What actually happened, Conisbee said, was that people moved to other forms of sale.
“At this stage what seems to be happening is that people are moving to private sale, sale by tender, they’re drawing on inquiries made on the property - there’s a lot of phone calls taking place at the moment.”
And auctions are going to be left behind.
“We’re not going to see many auctions taking place over the next month, instead we’ll see people selling by more traditional means.”
Conisbee said rental listings had picked up as a result of the coronavirus pandemic, but the seller market was different.
“We’re seeing quite a lot of distress in the rental market, but we’re not seeing distress in the seller market at this stage,” she said.

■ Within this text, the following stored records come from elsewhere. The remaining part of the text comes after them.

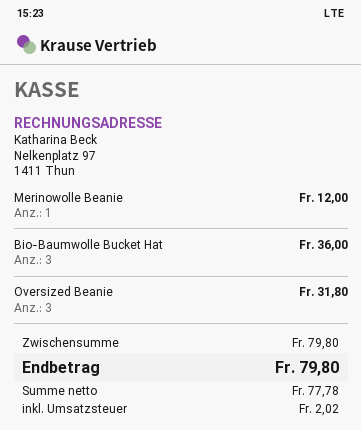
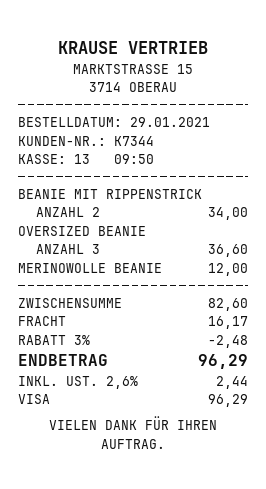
Bio-Baumwolle Bucket Hat: 3 for 36.00 -> none
Oversized Beanie: 3 for 31.80 -> 3 for 36.60
BEANIE MIT RIPPENSTRICK: none -> 2 for 34.00
subtotal: 79.80 -> 82.60
discount: none -> 3% = 2.48
shipping: none -> 16.17
tax: 2.02 -> 2.44
total: 79.80 -> 96.29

“It is likely to impact the number of properties that go to market.”
Realtors go virtual
As coronavirus hits the housing market, property firms are introducing other means for buyers to access properties.
“We’ve gone from having very standard ways of selling a home, you had open inspections, auctions taking place - it was a process that people went through - and it’s changed,” Conisbee said.
REA Group launched its Digital Inspections’ feature last week, which allows agents to use videos and showcase listings to potential buyers who can’t attend in-person inspections.
“We want our customers and consumers to know that the property market is still open for business and we’re doing everything in our power to support them and the long-term success of the industry,” REA Group Chief Sales Officer, Kul Singh, said.
But Singh, who noted a drop in search activity on the site, said some things could change as a result of the virus.
“It may become more commonplace for agents to use expressions of interest and private treaty methods to support buyers and sellers as an alternative to traditional auctions,” he said.
Another firm, Upside Realty, launched virtual tools too.
“It’s of utmost importance that government social distancing measures are implemented, and the industry needs to adopt quickly,” CEO Adam Rigby said.
Rigby said agencies needed to start thinking about how they can respond in a way that won’t impact upon the service they provide for their clients.
“We are now providing the option for our buyers and sellers to communicate virtually with their agents over digital devices for any real estate services they require,” Rigby said.
So far, the firm has introduced remote property appraisals, virtual client meetings as well as virtual open inspections.
“All agencies are being forced to innovate in one way or another, with working from home, no public open for inspections and no auctions impacting the entire industry,” Rigby said.